Jakarta –
Undang-undang Perlindungan Data Pribadi (UU PDP) sudah berlaku sejak 17 Oktober 2024. Namun pemerintah dinilai masih memiliki dua tugas besar terkait penegakan UU PDP.
Syahraki Syahrir, salah satu anggota steering committee Indonesia Fintech Society (IFSoc) mengatakan PR pertama yang harus diselesaikan pemerintah adalah finalisasi Rancangan Peraturan Pemerintah mengenai Perlindungan Data Pribadi sebagai aturan turunan dari UU PDP.
“Kita sama-sama tahu bahwa yang namanya RPP atau Rancangan Peraturan Pemerintah itu sudah diterapkan atau sudah disebarkan draft-nya di tanggal 31 Agustus 2023 gitu ya,” kata Syahraki dalam press briefing yang digelar secara online, Kamis (19/12/2024).

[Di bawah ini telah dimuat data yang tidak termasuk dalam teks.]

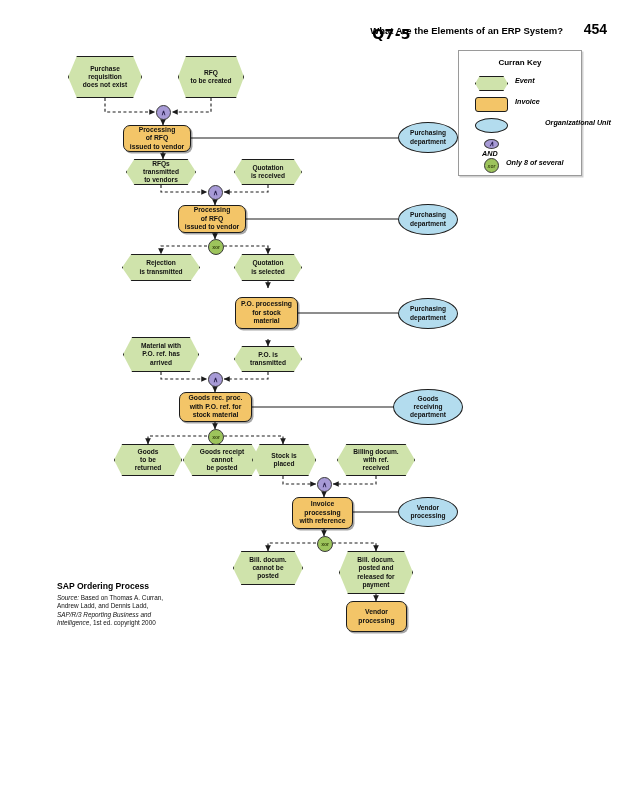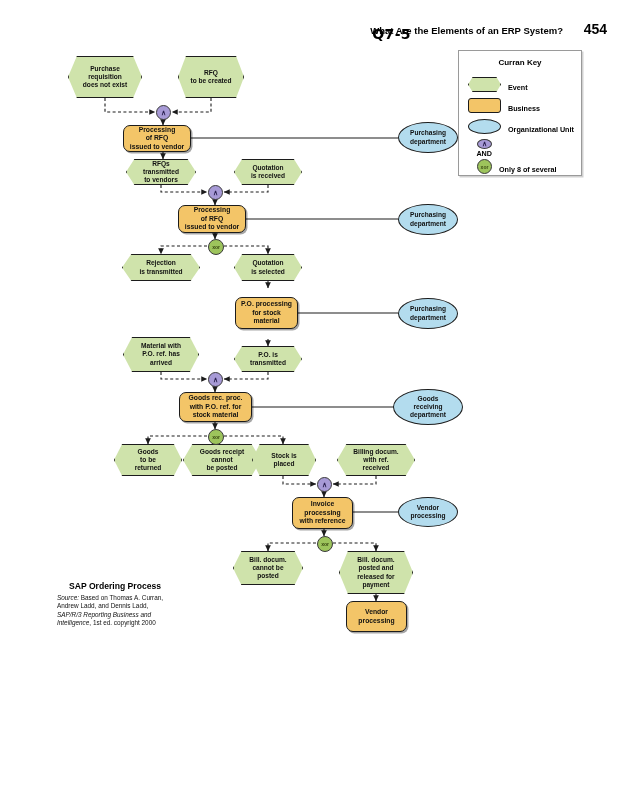--- a/index.html
+++ b/index.html
@@ -93,7 +93,7 @@
     position:absolute;left:0;right:0;top:7px;text-align:center;
     font-size:8px;font-weight:bold;
   }
-  #key .krow{position:absolute;left:9px;height:16px;display:flex;align-items:flex-end;}
+  #key .krow{position:absolute;left:16px;height:16px;display:flex;align-items:flex-start;font-style:italic;}
   #key .krow .ktext{margin-left:7px;font-size:7.2px;font-weight:bold;white-space:nowrap;}
   .sw-event{
     width:31px;height:13px;background:#cfe3ab;border:1.3px solid #1c1c1c;

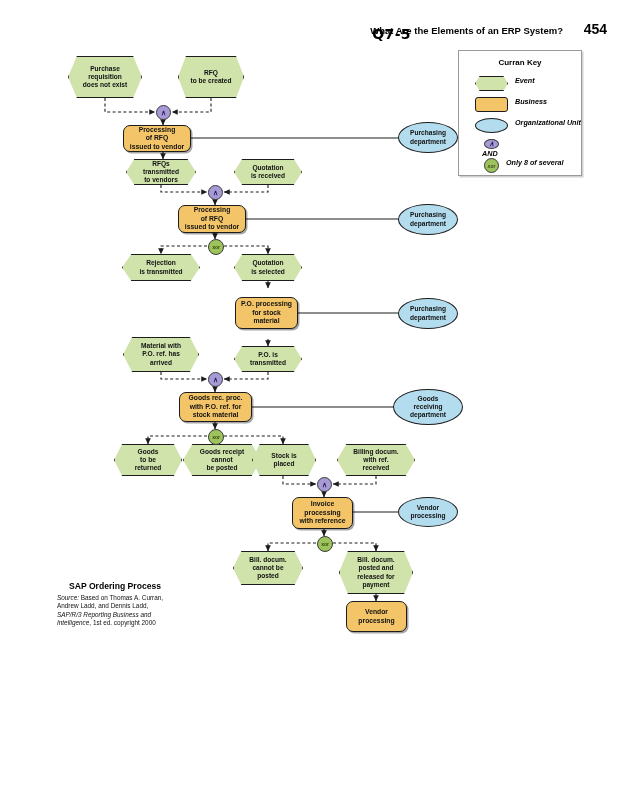--- a/index.html
+++ b/index.html
@@ -381,7 +381,7 @@
     </div>
     <div class="krow" style="top:46px;">
       <span class="sw-func"></span>
-      <span class="ktext">Business</span>
+      <span class="ktext">Invoice</span>
     </div>
     <div class="krow" style="top:67px;">
       <span class="sw-org"></span>

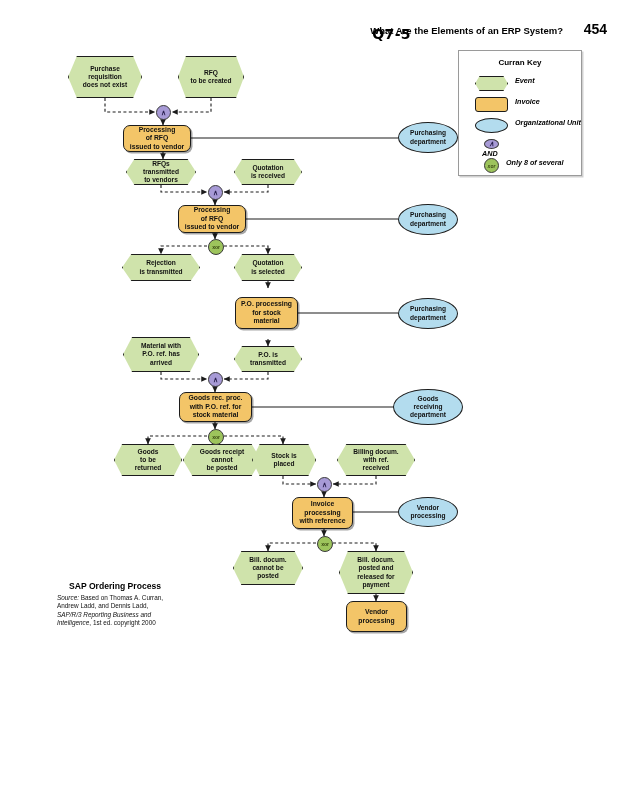--- a/index.html
+++ b/index.html
@@ -383,7 +383,7 @@
       <span class="sw-func"></span>
       <span class="ktext">Invoice</span>
     </div>
-    <div class="krow" style="top:67px;">
+    <div class="krow" style="top:67px;gap:30px;">
       <span class="sw-org"></span>
       <span class="ktext">Organizational Unit</span>
     </div>

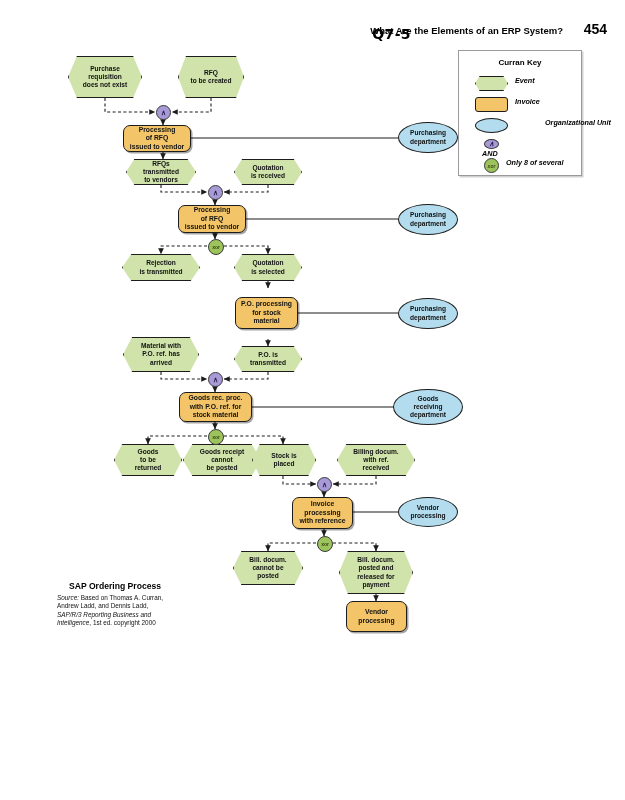--- a/index.html
+++ b/index.html
@@ -122,7 +122,7 @@
     font-size:12.5px;font-weight:bold;color:#2aa3d8;letter-spacing:.2px;
     font-family:"DejaVu Sans",sans-serif;
   }
-  #caption .figtitle{font-size:8.6px;font-weight:bold;margin-top:3px;margin-left:12px;}
+  #caption .figtitle{font-size:8.6px;font-weight:bold;margin-top:3px;}
   #caption .figsrc{font-size:6.4px;line-height:8.4px;margin-top:3px;font-style:italic;color:#111;}
   #caption .figsrc .rom{font-style:normal;}
 </style>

“Artinya sudah lebih dari satu tahun yang lalu, namun hingga saat ini Rancangan Peraturan Pemerintah ini belum disahkan,” imbuhnya.

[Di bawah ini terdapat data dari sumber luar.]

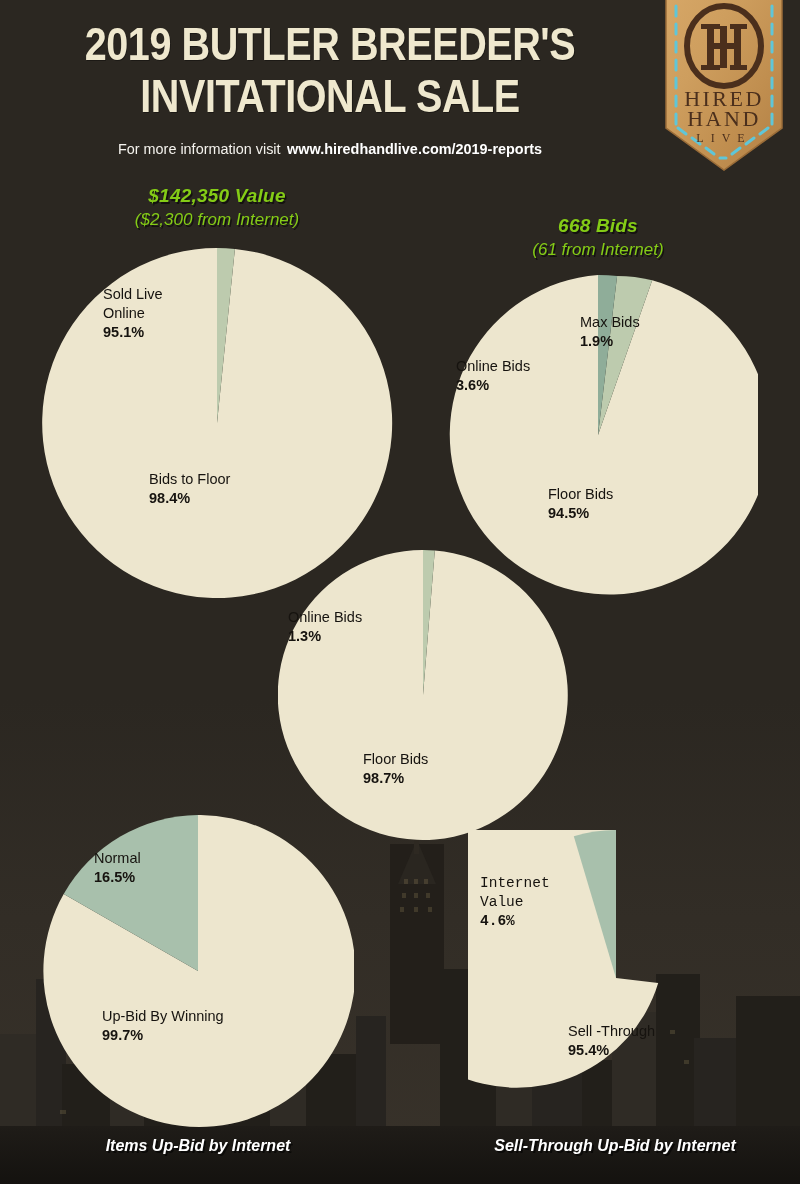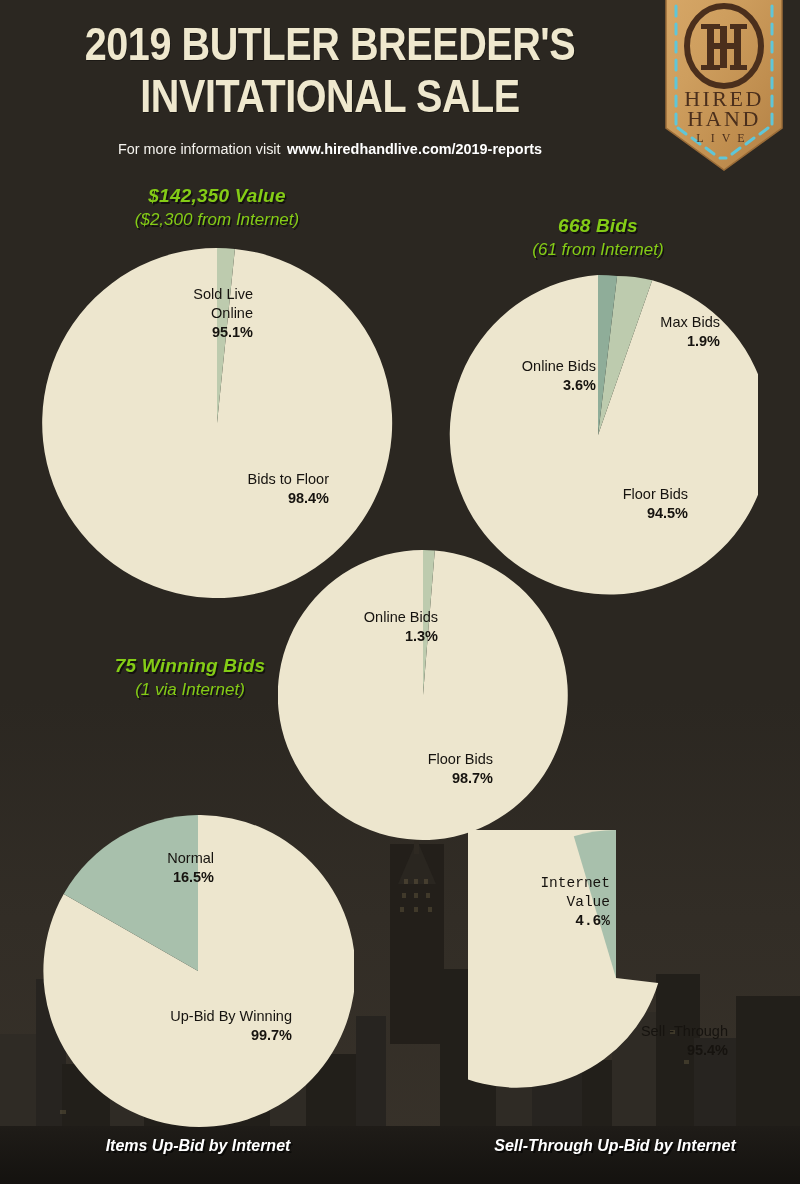--- a/index.html
+++ b/index.html
@@ -123,7 +123,7 @@
   .pie-label {
     position: absolute;
     color: #16130f;
-    text-align: right;
+    text-align: left;
     line-height: 19px;
     white-space: nowrap;
     pointer-events: none;

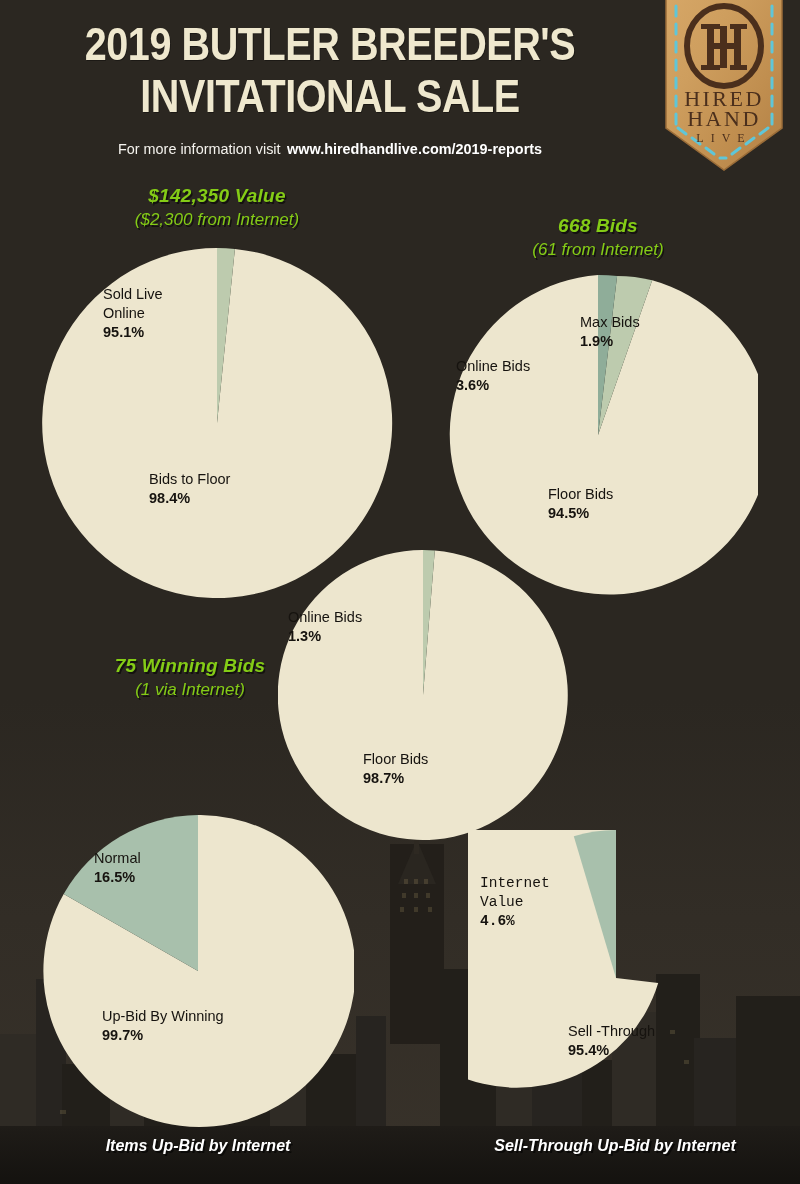--- a/index.html
+++ b/index.html
@@ -333,10 +333,6 @@
     </div>
   </div>
 
-  <div class="group-head" style="left:60px; top:655px; width:260px;">
-    <span class="gh-main">75 Winning Bids</span>
-    <span class="gh-sub">(1 via Internet)</span>
-  </div>
 
   <div class="pie-wrap" style="left:278px; top:550px; width:290px; height:290px;">
     <svg class="pie" width="290" height="290" viewBox="0 0 290 290">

Pria yang juga menjabat sebagai President ISACA Indonesia ini menambahkan jika aturan turunan ini sudah ada maka akan sangat memudahkan industri untuk menerapkannya dan memastikan UU PDP bisa berlaku secara efektif.
Anggota steering committee IFSoc Syahraki Syahrir Foto: dok. IFSoc
|
PR kedua yang disebut Syahraki adalah pembentukan Lembaga PDP yang independen dan berada langsung di bawah presiden untuk mengawasi penerapan UU PDP. Menurutnya dua hal ini seharusnya sudah ada sebelum UU PDP mulai berlaku.
Syahraki menyadari aturan ini cukup kompleks untuk dipahami dan diterapkan. Karena itu, ia menekankan pentingnya keseimbangan antara kesiapan industri dan penegakan aturan untuk mencegah risiko pelanggaran data pribadi, terutama untuk industri fintech yang bergantung pada reputasi dan kepercayaan.
“Jadi apakah seluruh pelaku fintech sudah menerapkan undang-undang ini atau belum, itu juga masih menjadi pertanyaan kita gitu ya, karena masih banyak sekali kebingungan di masyarakat dan di pelaku fintech,” ujar Syahraki.
“Jadi karena kapasitasnya juga berbeda-beda gitu ya, size perusahaannya berbeda-beda, ini juga menjadi tantangan yang sangat menantang gitu ya bagi fintech,” pungkasnya.